Some of the data generated by Levada's VTsIOM may have incurred the wrath of authorities. While other polling agencies were indicating the pro-Kremlin United Russia Party on track to win parliamentary elections slated for December, Levada's surveys over the past summer showed the opposition Communist Party with a strong lead. On the hypersensitive issue of the four-year-old war in Chechnya, Levada's latest study found that only 27 percent of Russians want to continue military action, and 58 percent want to stop the conflict.
The government says that the seizure of VTsIOM, Russia's oldest and best-known public opinion agency, was a routine "reorganization" of a company that was created in 1988 - under Soviet law - as a state-owned body. Though nominally government property, VTsIOM had survived since the collapse of the USSR without public funding.
"We have always had our own contracts with clients, in Russia and abroad, and that was how we fed ourselves," says Levada.

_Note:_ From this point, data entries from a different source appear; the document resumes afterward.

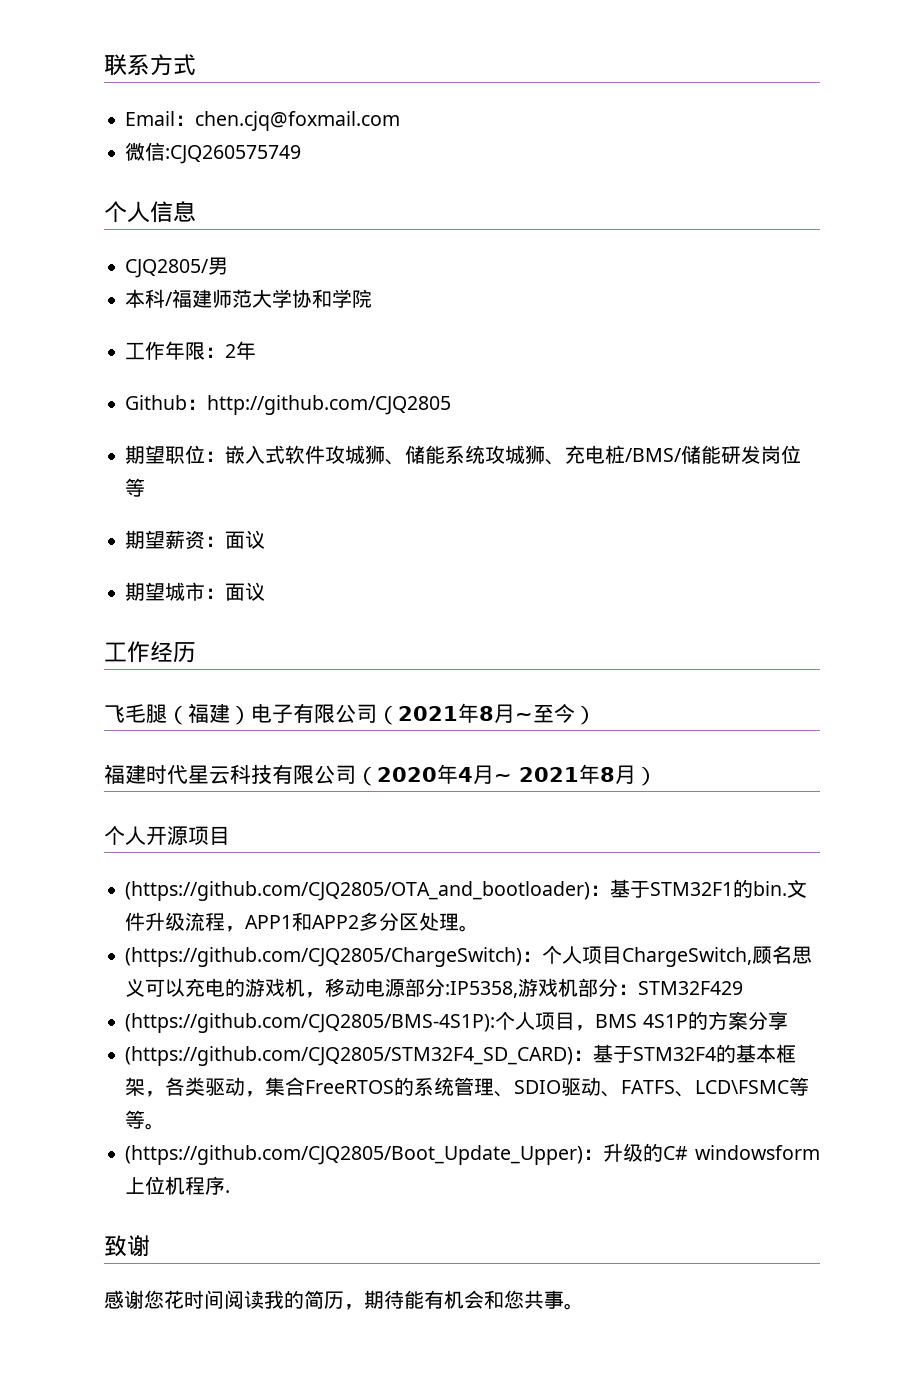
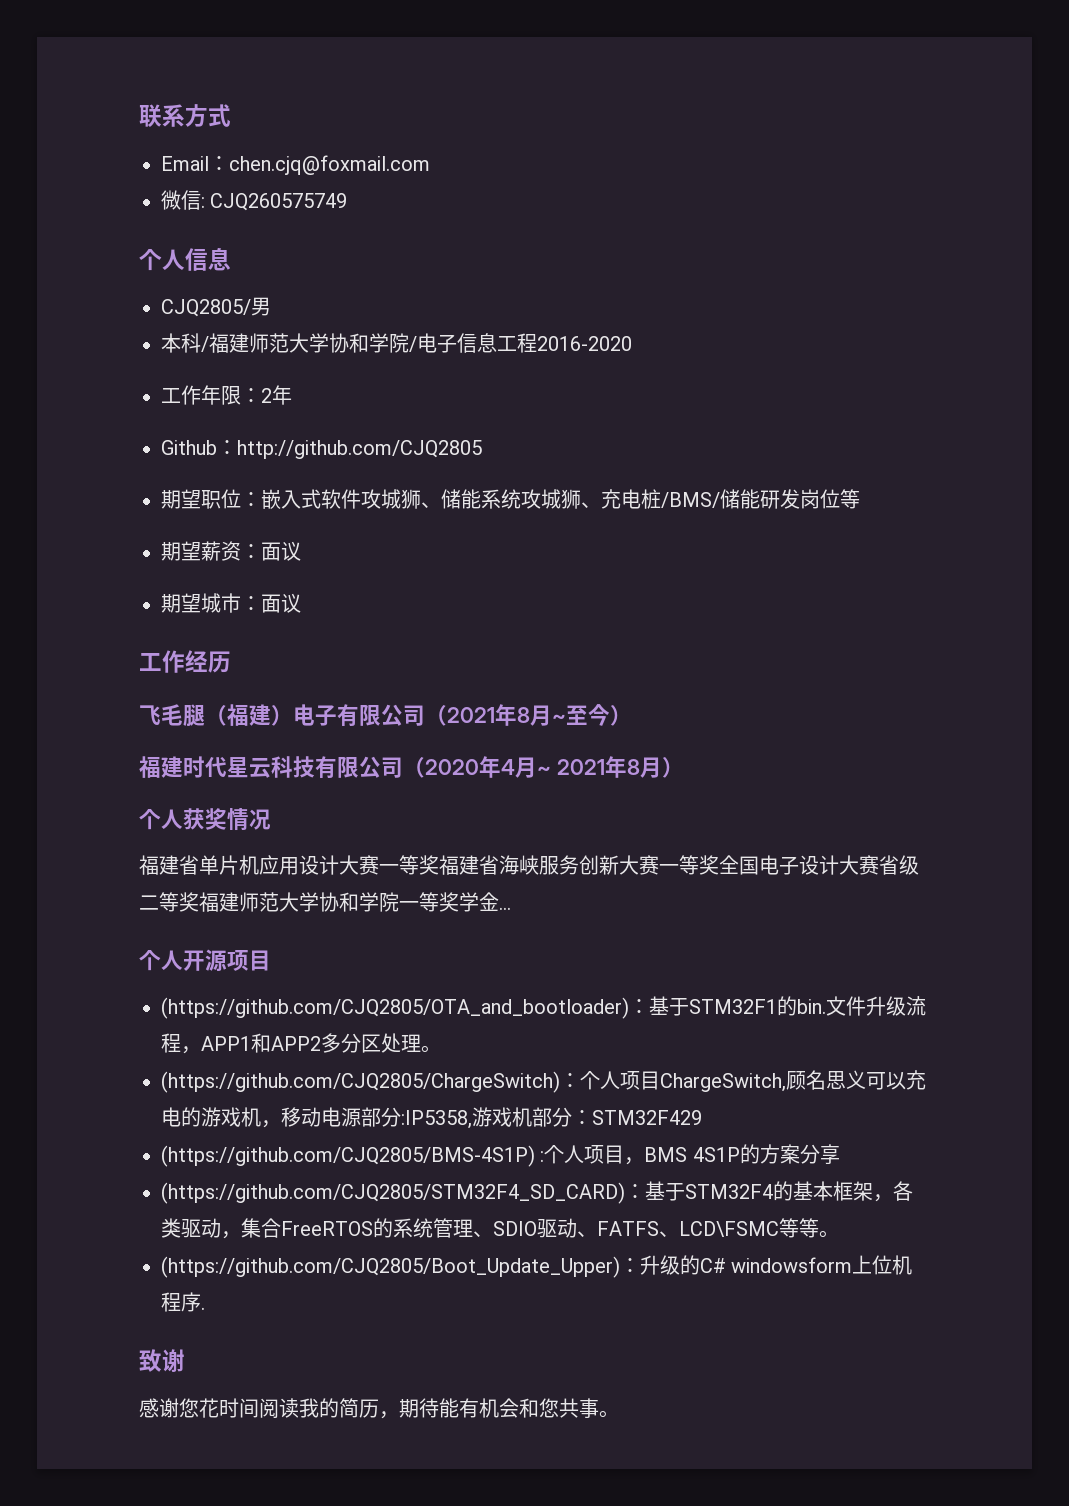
[165,145,302,164] :CJQ260575749 -> [201,193,348,211] : CJQ260575749
(373, 298) none -> [409,333,632,353] /电子信息工程2016-2020
(657, 776) none -> [139,808,271,831] [139,855,919,875] [139,892,511,912] // 个人获奖情况 // 福建省单片机应用设计大赛一等奖福建省海峡服务创新大赛一等奖全国电子设计大赛省级二等奖福建师范大学协和学院一等奖学金...
[125,1013,496,1033] (https://github.com/CJQ2805/BMS-4S1P): -> [161,1145,545,1167] (https://github.com/CJQ2805/BMS-4S1P) :

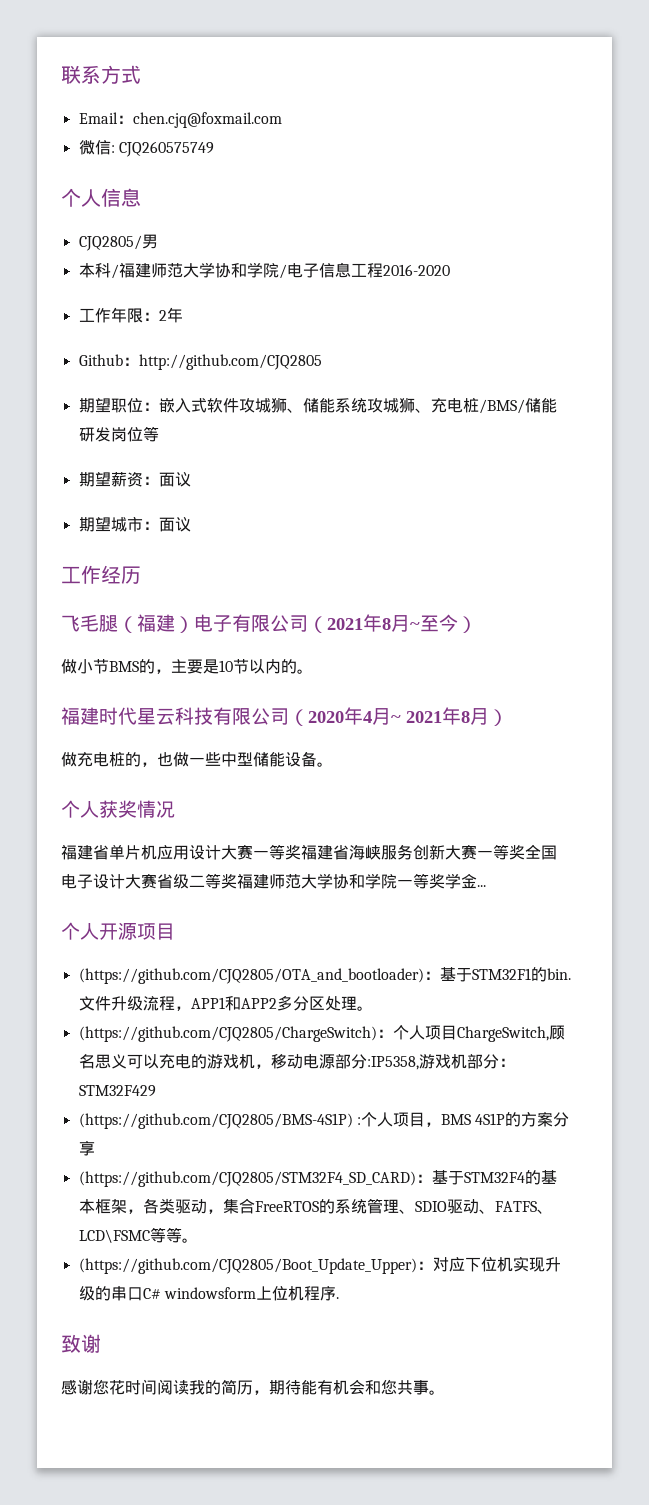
(632, 715) none -> [61,659,313,674] // 做小节BMS的，主要是10节以内的。
(684, 767) none -> [61,751,333,767] // 做充电桩的，也做一些中型储能设备。
[640,1255,700,1275] 升级的 -> [432,1256,561,1272] [78,1286,143,1301] 对应下位机实现升级的串口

The government appointed Valery Fyodorov, a young sociologist who once campaigned for the pro-Kremlin United Russia party, to manage the new state-controlled VTsIOM in Levada's place. Mr. Fyodorov agrees that "Levada is an outstanding scientist; we have no claims against him on that score."
But he alleges that the "commercialization" of VTsIOM under Levada detracted from serious research. "Social issues stopped being the research priority, and that was wrong," Fyodorov says. Under his leadership, he adds, the agency will focus on social issues like poverty, railroad reorganization, and municipal reforms. "The state has decided to keep VTsIOM as its property, and that means we have to solve important tasks and not the private task of providing employment to the staff," Fyorodov says.
Levada says he can't understand why the Kremlin should fear scientific public opinion research. But, he agrees, the ups and downs of his own career suggest that it always has. When he graduated from university, in 1952, sociology was banned in the USSR as a "bourgeois science." Levada was allowed to carry out limited surveys during the political thaw initiated by Nikita Khrushchev in the 1960s, but his institute was closed down as the freeze returned under Mr. Brezhnev in 1972.